History of the Selective Autophagy Research: How Did It Begin and Where Does It Stand Today?

Abstract

Autophagy, self-eating, is a pivotal catabolic mechanism that ensures homeostasis and survival of the cell in the face of stressors as different as starvation, infection, or protein misfolding. The importance of the research in this field was recognized by the general public after the Nobel Prize for Physiology or Medicine was awarded in 2016 to Yoshinori Ohsumi for discoveries of the mechanisms of autophagy using yeast as a model organism. One of the seminal findings of Ohsumi was on the role ubiquitin-like proteins (UBLs)-Atg5, Atg12, and Atg8-play in the formation of the double-membrane vesicle autophagosome, which is the functional unit of autophagy. Subsequent work by several groups demonstrated that, like the founding member of the UBL family ubiquitin, these small but versatile protein and lipid modifiers interact with a plethora of proteins, which either directly regulate autophagosome formation, for example, components of the Atg1/ULK1 complex, or are involved in cargo recognition, for example, Atg19 and p62/SQSTM1. By tethering the cargo to the UBLs present on the forming autophagosome, the latter proteins were proposed to effectively act as selective autophagy receptors. The discovery of the selective autophagy receptors brought a breakthrough in the autophagy field, supplying the mechanistic underpinning for the formation of an autophagosome selectively around the cytosolic cargo, that is, a protein aggregate, a mitochondrion, or a cytosolic bacterium. In this historical overview, I highlight key steps that the research into selective autophagy has been taking over the past 20 years. I comment on their significance and discuss current challenges in developing more detailed knowledge of the mechanisms of selective autophagy. I will conclude by introducing the new directions that this dynamic research field is taking into its third decade.
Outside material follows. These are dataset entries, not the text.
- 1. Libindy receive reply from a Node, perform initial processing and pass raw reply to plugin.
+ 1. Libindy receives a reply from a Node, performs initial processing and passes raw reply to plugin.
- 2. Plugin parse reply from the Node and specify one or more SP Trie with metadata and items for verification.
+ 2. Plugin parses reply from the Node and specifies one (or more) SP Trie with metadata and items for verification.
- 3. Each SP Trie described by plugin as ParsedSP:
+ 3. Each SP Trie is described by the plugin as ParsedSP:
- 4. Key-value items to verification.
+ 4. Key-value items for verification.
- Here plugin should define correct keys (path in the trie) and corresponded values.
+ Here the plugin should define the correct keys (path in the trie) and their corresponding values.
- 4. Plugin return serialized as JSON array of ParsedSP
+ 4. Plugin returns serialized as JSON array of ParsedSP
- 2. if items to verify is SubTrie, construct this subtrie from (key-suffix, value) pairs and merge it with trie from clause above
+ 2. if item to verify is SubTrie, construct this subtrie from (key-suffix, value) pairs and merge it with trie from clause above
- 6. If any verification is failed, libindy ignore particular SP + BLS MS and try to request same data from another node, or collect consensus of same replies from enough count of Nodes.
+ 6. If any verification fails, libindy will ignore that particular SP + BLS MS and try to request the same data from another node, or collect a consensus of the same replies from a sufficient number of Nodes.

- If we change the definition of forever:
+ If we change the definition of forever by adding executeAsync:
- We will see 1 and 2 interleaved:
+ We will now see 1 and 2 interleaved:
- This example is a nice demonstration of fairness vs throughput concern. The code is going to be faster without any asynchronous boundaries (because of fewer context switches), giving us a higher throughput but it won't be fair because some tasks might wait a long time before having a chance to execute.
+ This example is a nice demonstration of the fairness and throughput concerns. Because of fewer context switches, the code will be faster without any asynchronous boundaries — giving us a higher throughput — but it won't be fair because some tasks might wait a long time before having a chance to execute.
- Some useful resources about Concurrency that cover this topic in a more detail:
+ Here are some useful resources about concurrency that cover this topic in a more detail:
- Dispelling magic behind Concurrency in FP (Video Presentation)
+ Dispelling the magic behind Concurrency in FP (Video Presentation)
Keywords: Atg8; GABARAP; LC3; SAR; UBL.

Graphical abstract

Fig. 1

Publication dynamics in the field of selective autophagy. Main graph: The numbers of publications per year are shown for the selective autophagy research field; selected discoveries that shaped the field are indicated. Inset graph: Comparison of the publication dynamics in the broader autophagy field versus that of selective autophagy. Note that in the PubMed database, the term “autophagy” was used to derive numbers of publications in the entire autophagy research field, while the combination of the following terms”selective autophagy“ OR “mitophagy” OR “aggrephagy” OR “xenophagy” OR “pexophagy” OR “ribophagy” OR “lipophagy” OR “zymophagy” OR “granulophagy” OR “nucleophagy” OR “glycophagy” OR “lysophagy” OR “ERphagy” OR “reticulophagy” OR “Cvt pathway” OR “ferritinophagy” was used to obtain the number of publications in the field of selective autophagy only. Abbreviations: Atg, autophagy-related; ER, endoplasmic reticulum; LIR, LC3 interacting region; SAR, selective autophagy receptor.

Fig. 2

Key discoveries that have shaped the field of selective autophagy over the past 20 years. Note that not all relevant discoveries could be included due to space limitation. Abbreviations: Atg, autophagy related; Cvt, cytoplasm to vacuole targeting; ER, endoplasmic reticulum; IMM, inner mitochondrial membrane; LIR, LC3 interacting region; SAR, selective autophagy receptor; SLR, sequestosome-1-like receptor; UFIM, UFM1 interacting motif.

Fig. 3

Main selective autophagy processes and their receptors. Main selective autophagy processes and the respective SARs in yeast versus mammalian cells are shown. Insets: Current lists of SLRs in yeast and mammals are provided. Abbreviations: Atg, autophagy related; Cvt, cytoplasm to vacuole targeting; SAR, selective autophagy receptor; SLR, sequestosome-1-like receptor.

Fig. 4

A simplified model of selective autophagosome formation. Based on studies using yeast as a model organism, the following steps of selective autophagosome formation can be discerned: (1) Oligomeric cargo is labeled by SARs. Oligomerization of the SARs (not shown) can further contribute to the cargo/receptor complex formation. (2) SARs recruit the Atg1- and Atg9-binding adaptor Atg11 as well as Atg8, which may or may not be conjugated to PE (not shown) at this step. The SAR:Atg11 and SAR:Atg8 interactions can be regulated by post-translational phosphorylation (not shown). (3) Atg11 and Atg8 recruit the components of the Atg1 kinase complex responsible for the activation of the catalytic cascade that leads to the production of the selective autophagosome in situ (4). In addition, both Atg11 and components of the Atg1 complex interact with the transmembrane protein Atg9 anchored in the Atg9 vesicles, regulating the growth of the lipid membrane. Multiple components of the system, such as Atg11 and the Atg1 complex, are oligomeric (not shown), which further contributes to the formation of the selective autophagosome (4). Abbreviations: Atg, autophagy-related, Cvt, cytoplasm to vacuole targeting; SAR, selective autophagy receptor.